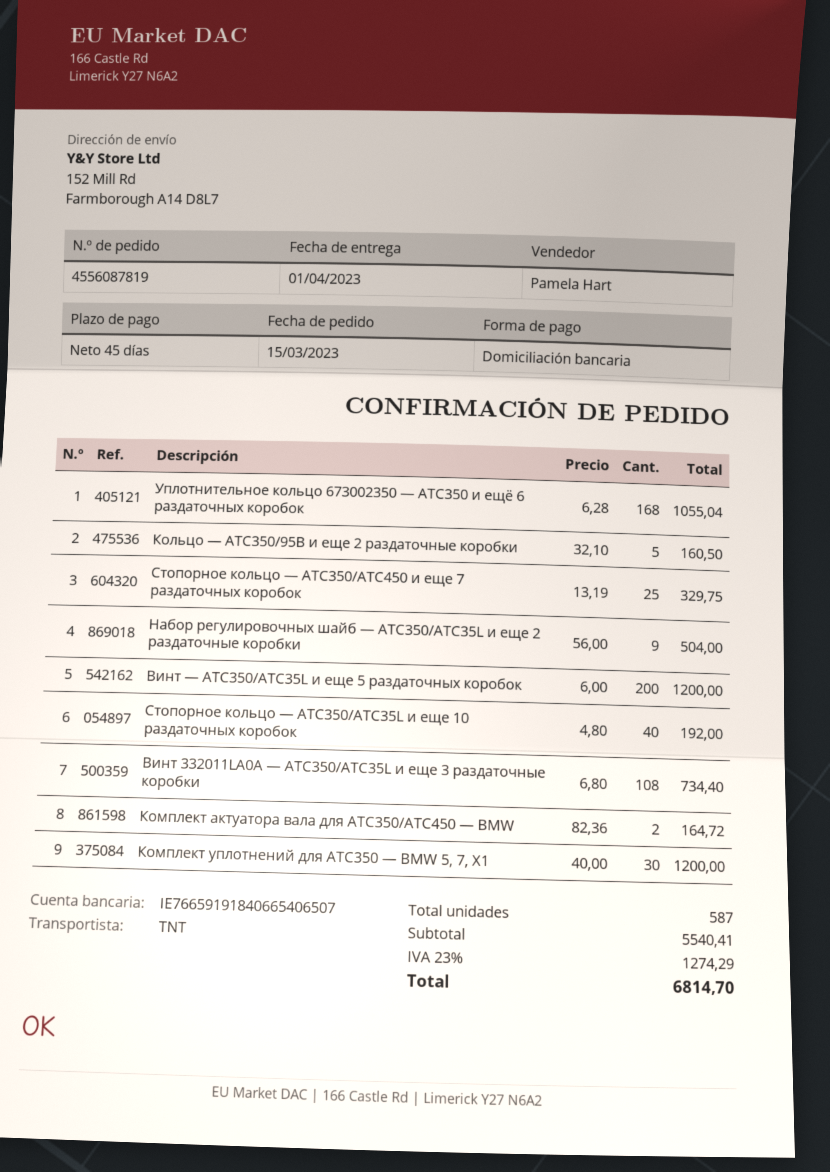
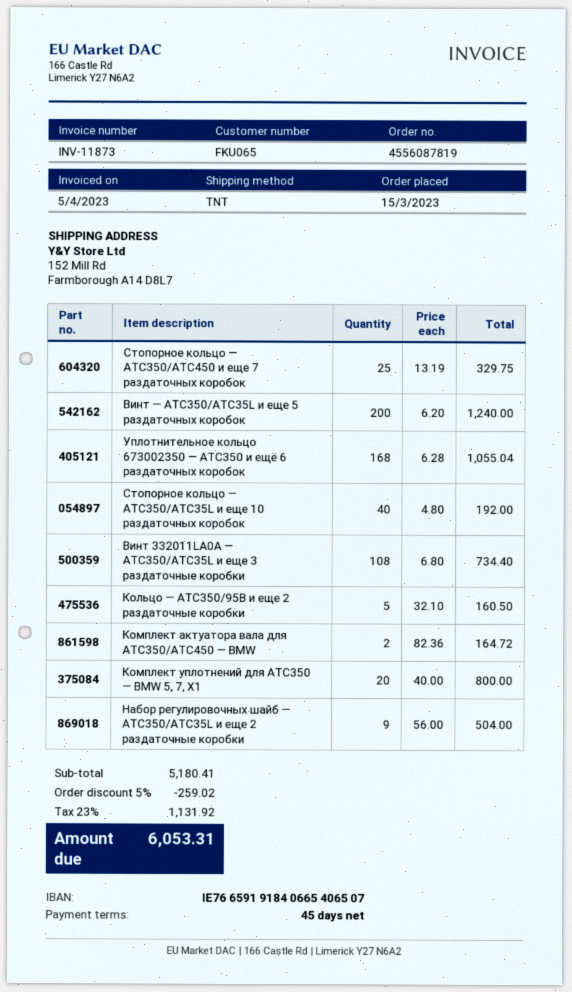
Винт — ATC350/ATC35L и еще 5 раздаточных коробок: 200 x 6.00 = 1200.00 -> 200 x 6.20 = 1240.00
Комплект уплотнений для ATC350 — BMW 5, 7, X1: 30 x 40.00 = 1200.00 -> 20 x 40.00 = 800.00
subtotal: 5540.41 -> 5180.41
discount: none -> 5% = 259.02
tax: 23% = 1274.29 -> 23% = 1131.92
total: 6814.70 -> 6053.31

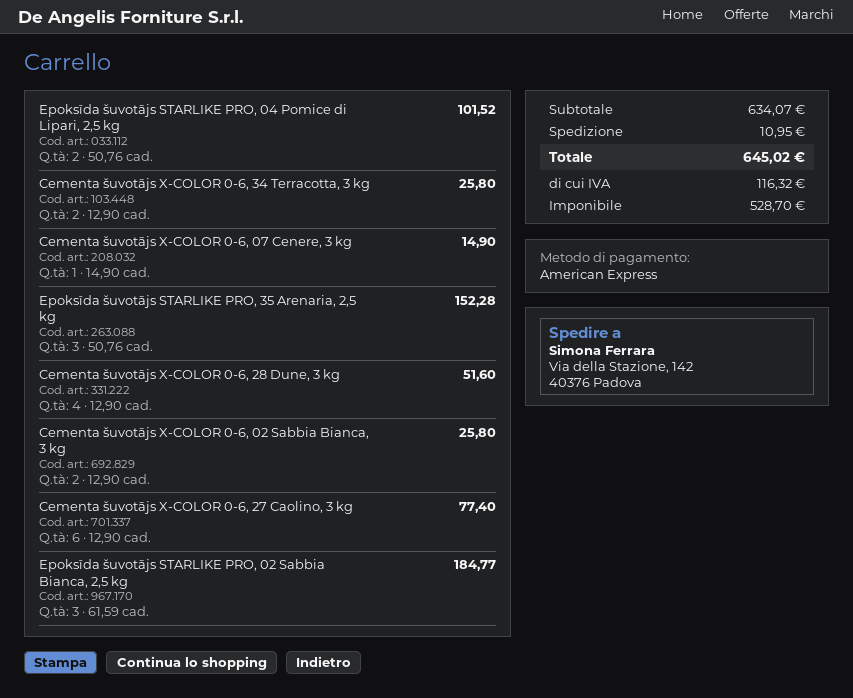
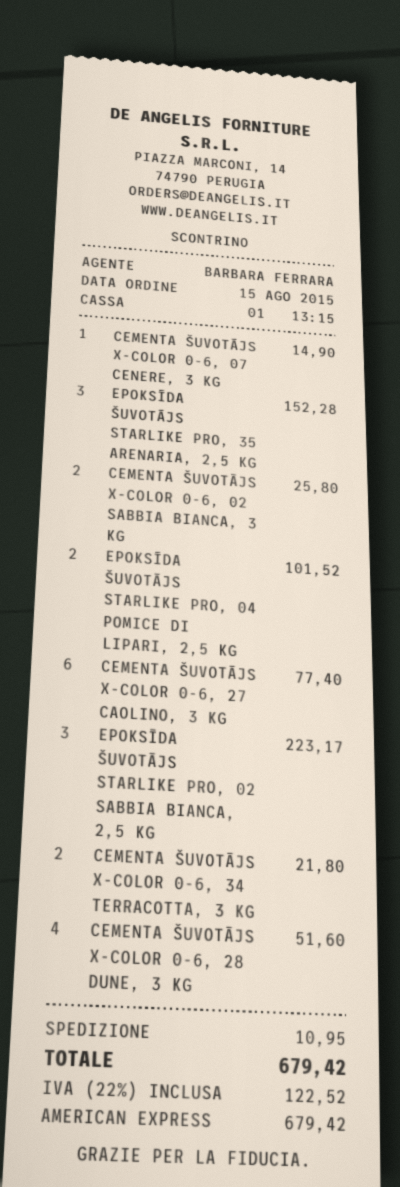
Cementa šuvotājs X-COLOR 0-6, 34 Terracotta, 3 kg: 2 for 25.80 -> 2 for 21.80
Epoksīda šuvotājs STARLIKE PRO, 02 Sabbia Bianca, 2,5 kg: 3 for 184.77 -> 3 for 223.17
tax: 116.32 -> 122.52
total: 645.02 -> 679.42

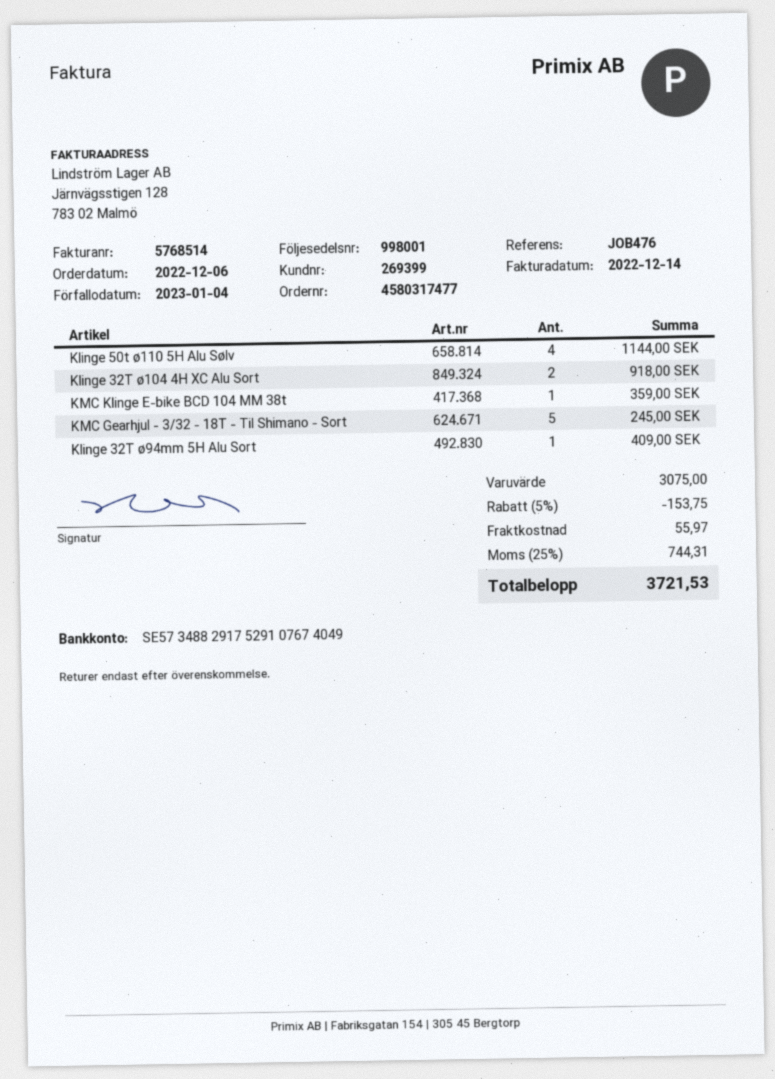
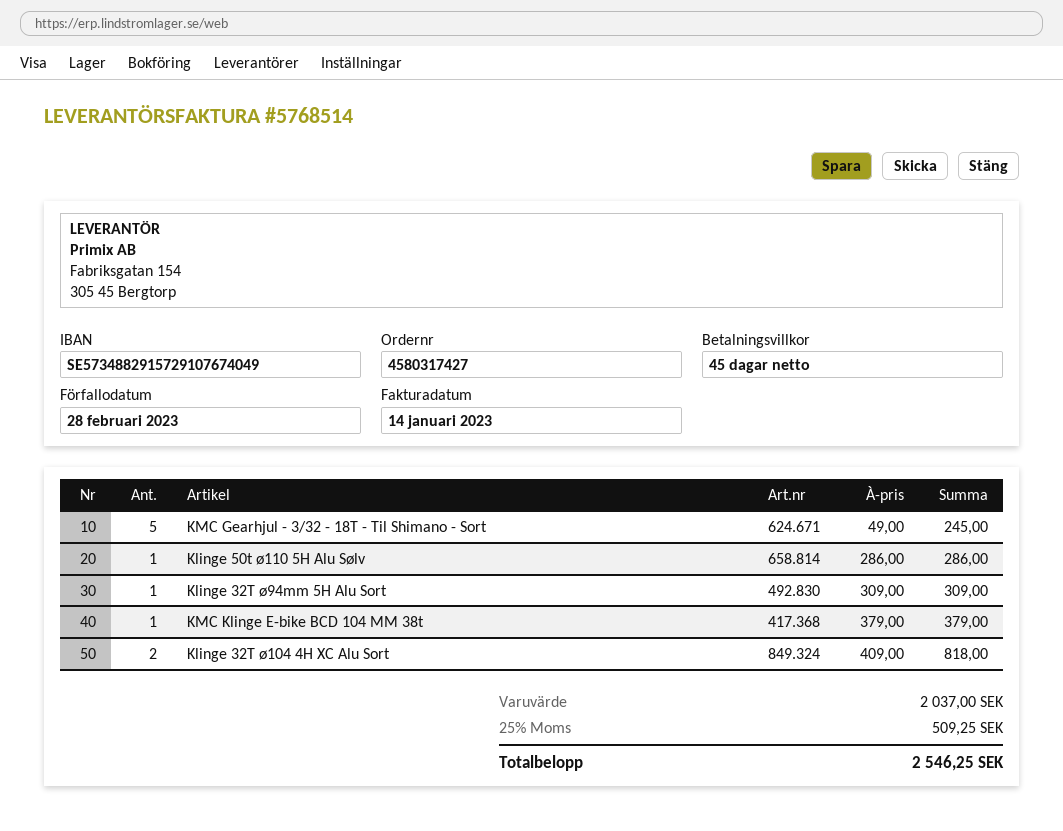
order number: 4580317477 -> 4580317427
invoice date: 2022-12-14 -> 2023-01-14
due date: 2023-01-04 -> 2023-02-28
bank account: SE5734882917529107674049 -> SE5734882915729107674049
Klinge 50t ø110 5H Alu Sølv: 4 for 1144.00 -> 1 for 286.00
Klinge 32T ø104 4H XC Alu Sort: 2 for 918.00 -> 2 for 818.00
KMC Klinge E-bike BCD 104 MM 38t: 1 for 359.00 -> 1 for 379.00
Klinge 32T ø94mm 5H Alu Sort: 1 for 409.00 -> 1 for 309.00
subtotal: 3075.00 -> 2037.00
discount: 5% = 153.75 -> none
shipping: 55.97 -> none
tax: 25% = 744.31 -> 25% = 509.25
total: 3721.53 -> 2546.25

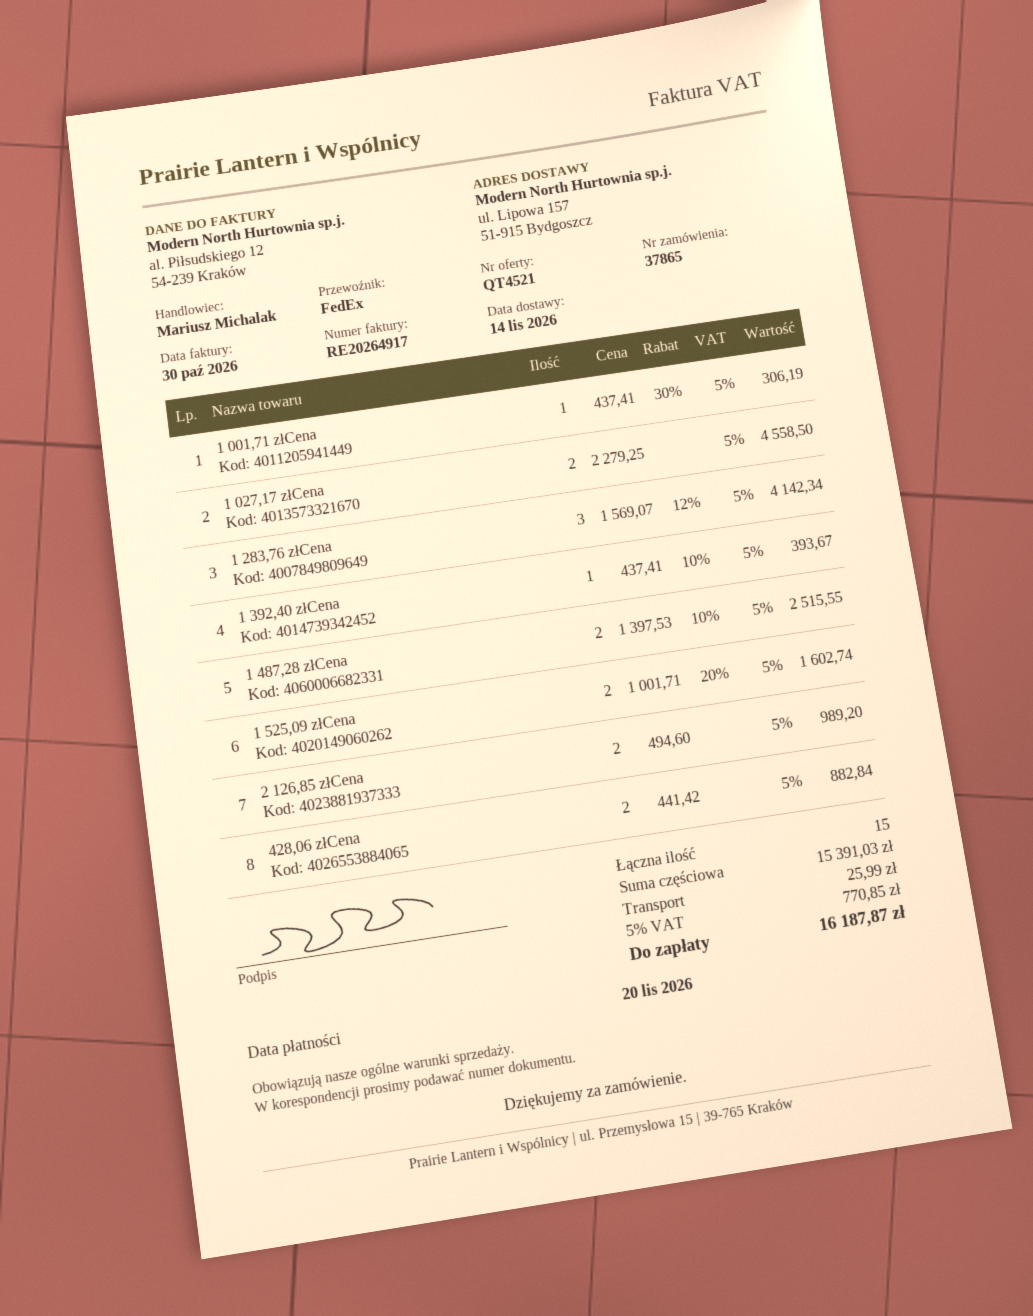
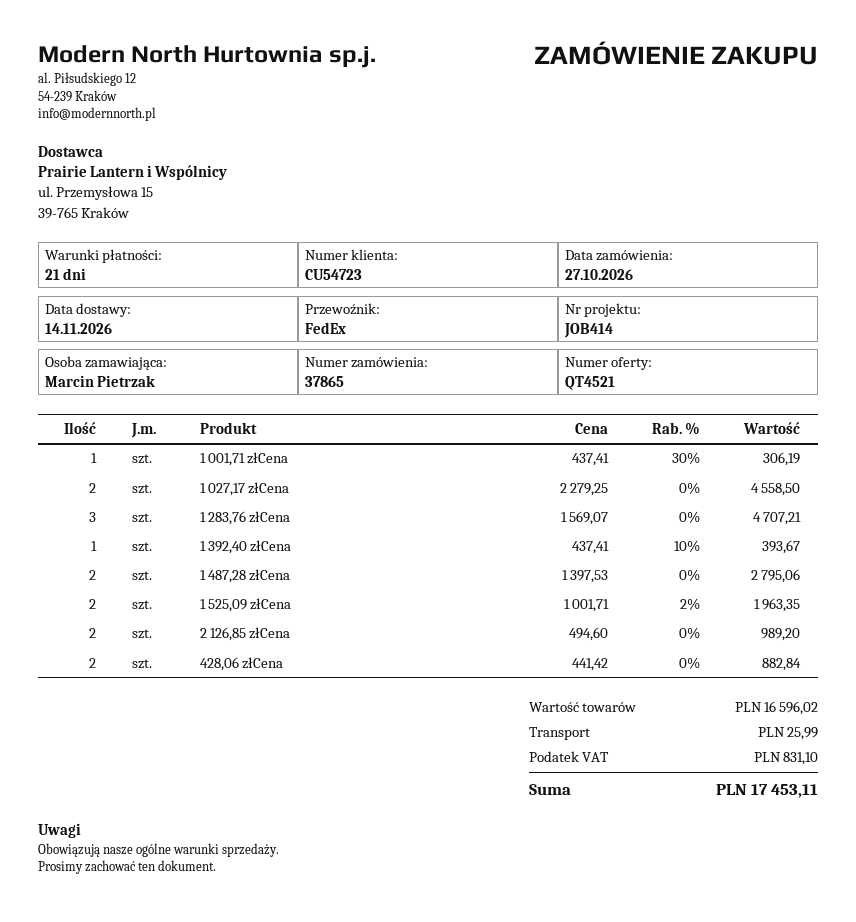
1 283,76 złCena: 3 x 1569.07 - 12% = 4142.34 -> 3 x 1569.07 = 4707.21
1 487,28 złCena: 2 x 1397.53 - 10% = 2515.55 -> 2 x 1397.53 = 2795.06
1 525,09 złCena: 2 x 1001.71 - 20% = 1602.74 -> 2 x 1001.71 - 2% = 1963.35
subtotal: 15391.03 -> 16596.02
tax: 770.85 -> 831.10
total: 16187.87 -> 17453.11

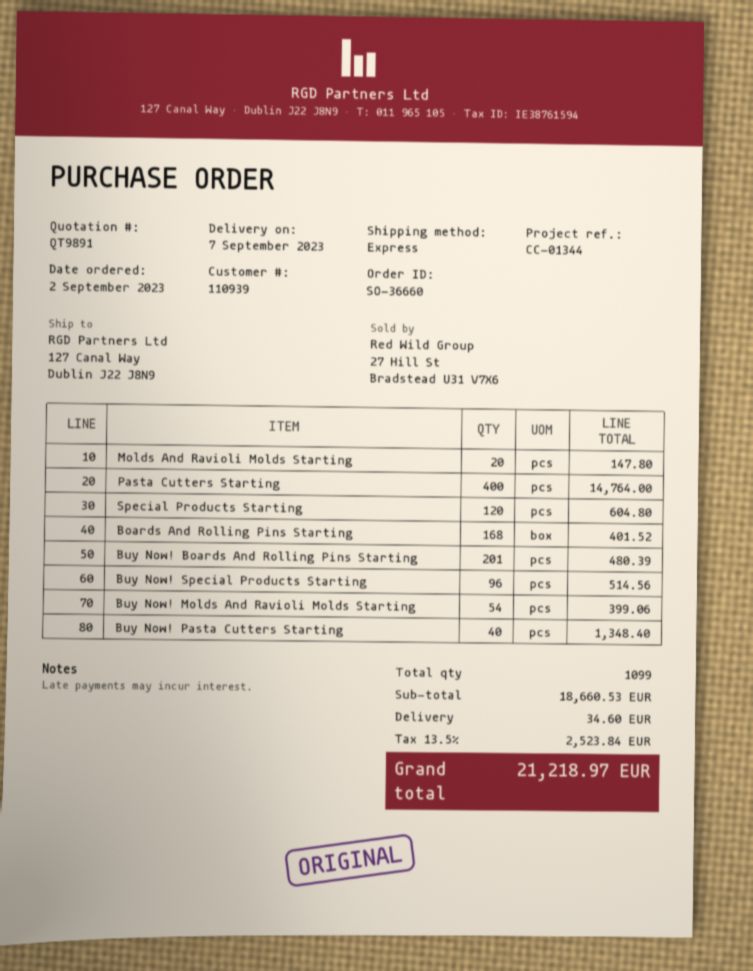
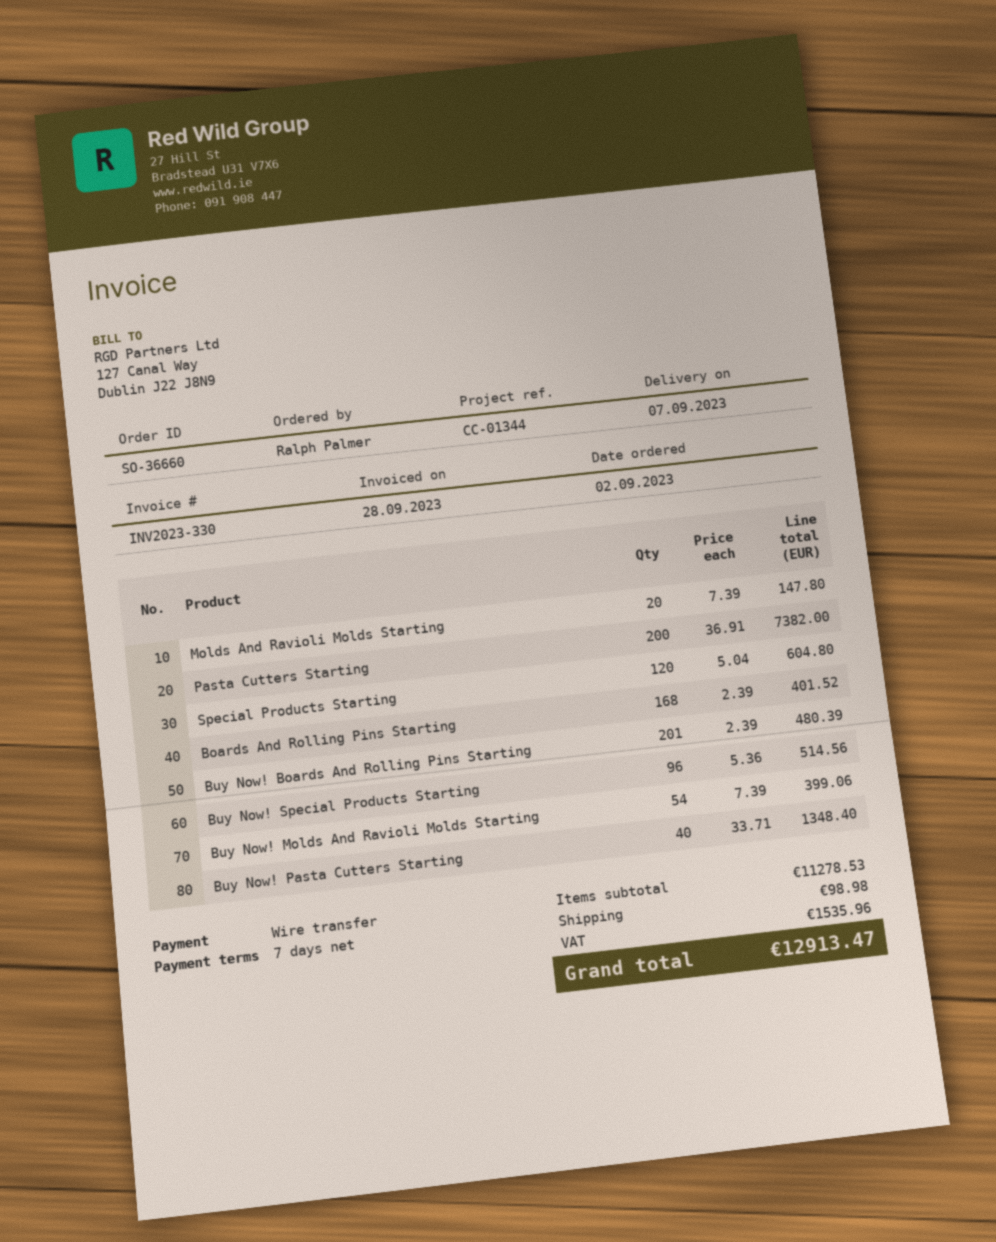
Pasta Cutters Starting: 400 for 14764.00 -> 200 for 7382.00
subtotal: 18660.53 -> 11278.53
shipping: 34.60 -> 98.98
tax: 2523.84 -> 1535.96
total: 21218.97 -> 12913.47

◆ Task item: In full and without change, repeat the material above, minus the pictures.

◆ Result for this exercise:
Винт — ATC350/ATC35L и еще 5 раздаточных коробок: 200 x 6.00 = 1200.00 -> 200 x 6.20 = 1240.00
Комплект уплотнений для ATC350 — BMW 5, 7, X1: 30 x 40.00 = 1200.00 -> 20 x 40.00 = 800.00
subtotal: 5540.41 -> 5180.41
discount: none -> 5% = 259.02
tax: 23% = 1274.29 -> 23% = 1131.92
total: 6814.70 -> 6053.31

Cementa šuvotājs X-COLOR 0-6, 34 Terracotta, 3 kg: 2 for 25.80 -> 2 for 21.80
Epoksīda šuvotājs STARLIKE PRO, 02 Sabbia Bianca, 2,5 kg: 3 for 184.77 -> 3 for 223.17
tax: 116.32 -> 122.52
total: 645.02 -> 679.42

order number: 4580317477 -> 4580317427
invoice date: 2022-12-14 -> 2023-01-14
due date: 2023-01-04 -> 2023-02-28
bank account: SE5734882917529107674049 -> SE5734882915729107674049
Klinge 50t ø110 5H Alu Sølv: 4 for 1144.00 -> 1 for 286.00
Klinge 32T ø104 4H XC Alu Sort: 2 for 918.00 -> 2 for 818.00
KMC Klinge E-bike BCD 104 MM 38t: 1 for 359.00 -> 1 for 379.00
Klinge 32T ø94mm 5H Alu Sort: 1 for 409.00 -> 1 for 309.00
subtotal: 3075.00 -> 2037.00
discount: 5% = 153.75 -> none
shipping: 55.97 -> none
tax: 25% = 744.31 -> 25% = 509.25
total: 3721.53 -> 2546.25

1 283,76 złCena: 3 x 1569.07 - 12% = 4142.34 -> 3 x 1569.07 = 4707.21
1 487,28 złCena: 2 x 1397.53 - 10% = 2515.55 -> 2 x 1397.53 = 2795.06
1 525,09 złCena: 2 x 1001.71 - 20% = 1602.74 -> 2 x 1001.71 - 2% = 1963.35
subtotal: 15391.03 -> 16596.02
tax: 770.85 -> 831.10
total: 16187.87 -> 17453.11

Pasta Cutters Starting: 400 for 14764.00 -> 200 for 7382.00
subtotal: 18660.53 -> 11278.53
shipping: 34.60 -> 98.98
tax: 2523.84 -> 1535.96
total: 21218.97 -> 12913.47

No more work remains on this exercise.